WASHINGTON -- For many bulging Republicans, Barack Obama's inauguration is a festive epoch of a distinct sort, intense of balmy breezes and satisfying vistas. Having preoccupied a drubbing in the November elections, GOP loyalists fled Washington for beaches, golf courses and ski slopes, light-hearted to have as a remainder the dismal and crowded National Mall to the winners. "For some reason, I did not get invited to any of the enthusiastically rated parties," said Charlie Black, a past master lobbyist who was a trim cicerone to Republican presidential appointee John McCain.
He planned to lay out Tuesday playing golf in Arizona. "I'll be trading up about 50 degrees," Black said, seeking a witty quandary in a bloodthirsty civil season. Eric Ueland, a longtime Republican assistant and consultant in Washington, was enthusiastic to be chilly, but not in Washington.

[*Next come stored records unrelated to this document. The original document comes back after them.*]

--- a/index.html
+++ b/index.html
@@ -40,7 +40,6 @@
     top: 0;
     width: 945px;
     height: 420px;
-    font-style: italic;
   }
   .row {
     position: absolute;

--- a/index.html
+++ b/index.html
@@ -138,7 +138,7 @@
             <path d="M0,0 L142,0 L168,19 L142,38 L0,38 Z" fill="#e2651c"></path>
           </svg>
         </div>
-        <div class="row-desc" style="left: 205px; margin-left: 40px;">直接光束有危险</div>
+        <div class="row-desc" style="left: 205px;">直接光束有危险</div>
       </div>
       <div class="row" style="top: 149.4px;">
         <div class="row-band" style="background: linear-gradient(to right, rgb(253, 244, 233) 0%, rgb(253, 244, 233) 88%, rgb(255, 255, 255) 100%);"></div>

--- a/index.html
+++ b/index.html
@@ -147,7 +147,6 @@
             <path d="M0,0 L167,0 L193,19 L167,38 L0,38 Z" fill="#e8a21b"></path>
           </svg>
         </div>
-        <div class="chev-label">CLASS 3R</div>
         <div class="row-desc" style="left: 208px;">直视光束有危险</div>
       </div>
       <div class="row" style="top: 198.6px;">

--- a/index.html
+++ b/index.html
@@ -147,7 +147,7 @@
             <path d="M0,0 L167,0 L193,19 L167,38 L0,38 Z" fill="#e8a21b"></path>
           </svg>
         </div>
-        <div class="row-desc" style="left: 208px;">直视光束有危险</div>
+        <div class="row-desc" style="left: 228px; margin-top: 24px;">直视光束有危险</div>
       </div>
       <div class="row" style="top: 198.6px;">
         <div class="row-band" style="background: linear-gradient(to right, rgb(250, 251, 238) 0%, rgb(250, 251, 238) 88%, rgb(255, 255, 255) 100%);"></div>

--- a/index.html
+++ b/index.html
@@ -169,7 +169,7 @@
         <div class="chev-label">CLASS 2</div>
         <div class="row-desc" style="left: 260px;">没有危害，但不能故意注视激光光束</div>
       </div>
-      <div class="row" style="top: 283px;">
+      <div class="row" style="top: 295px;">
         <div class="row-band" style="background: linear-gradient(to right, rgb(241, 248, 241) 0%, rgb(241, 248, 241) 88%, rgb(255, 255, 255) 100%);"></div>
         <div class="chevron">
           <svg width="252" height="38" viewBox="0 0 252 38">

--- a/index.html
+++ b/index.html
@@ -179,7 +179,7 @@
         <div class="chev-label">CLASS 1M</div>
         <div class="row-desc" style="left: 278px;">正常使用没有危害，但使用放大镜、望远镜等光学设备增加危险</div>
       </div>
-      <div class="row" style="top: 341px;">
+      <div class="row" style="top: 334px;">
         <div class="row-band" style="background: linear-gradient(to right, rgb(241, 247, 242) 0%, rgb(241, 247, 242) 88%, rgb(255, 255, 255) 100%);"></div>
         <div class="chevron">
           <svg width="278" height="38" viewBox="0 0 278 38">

"Inaugural daytime will upon me in New Hampshire, snowmobiling my cares away," he said in an e-mail. "I of there's no better part of the country to go after the avalanche we suffered in the electoral college." Terry Holt is another Republican strategist who went skiing Tuesday, although he chose West Virginia slopes, and he didn't perfectly be blind to the festivities in Washington. "My 9-year-old son is mountainous Obama admirer," Holt said, "and he insists we chaperon the swearing-in and speech. I'm guaranteed it's just the senior of many treacherous acts.
" The GOP's end was not the only justification for vacating Washington, Holt said. With so many common man pouring in, he said, "it's current to be chaos." Washington-based Republican pollster Tony Fabrizio dog-tired the daylight at his Miami vacation home.
All inaugurations bring in suffocating crowds and intolerable traffic, he said. Obama should not work his want personally, Fabrizio said, because he also skipped George W. Bush's two inaugurations.
"It's just a vile time, period," to be in the nation's capital, he said. Jill Hazelbaker, who was McCain's communications director, expended Tuesday visiting friends in New York City. "Of procedure I'll be watching the inauguration festivities" on TV, she said. She said she meditating about attending in person, but navigating Washington's crowds seemed too daunting. Still, Hazelbaker said, Republicans and Democrats showing "have spacy hopes for the entering Obama administration.
" Some Republicans, of course, stayed in Washington. John Feehery, a strategist and earlier height congressional aide, said he and his ball and chain planned to haunt from their Capitol Hill stamping-ground to the ritual if they could catch a infant sitter for their inexperienced son. "I accepted the will of the American commoners and I'm game to accomplish with this administration," he said. A resort to administrative commentator on CNN and MSNBC, Feehery seemed not in great inquire on this broad daylight of Democratic celebration.
"I might be doing Irish TV," he said a shred sheepishly. Ron Bonjean, a Republican strategist who has joined a Democratic fellow-worker to fashion a bipartisan consulting firm, did not look for to conduct many GOP friends Tuesday. "There's a slew of common people at South Beach and Vegas," he said. He and his better half considered a last-minute escape to Puerto Rico.
"It's not because Barack Obama is proper president," Bonjean said. "It's because 2 million subjects are saturating the city." Fabrizio, the pollster, said he thinks there is "a private undercover of Republicans who are in point of fact effective to be undisclosed to the inauguration.
" "They're a charge out of the closet chocolate eaters," he said: People who warrant they don't have a bite sweets, then hideaway to their arcane stash.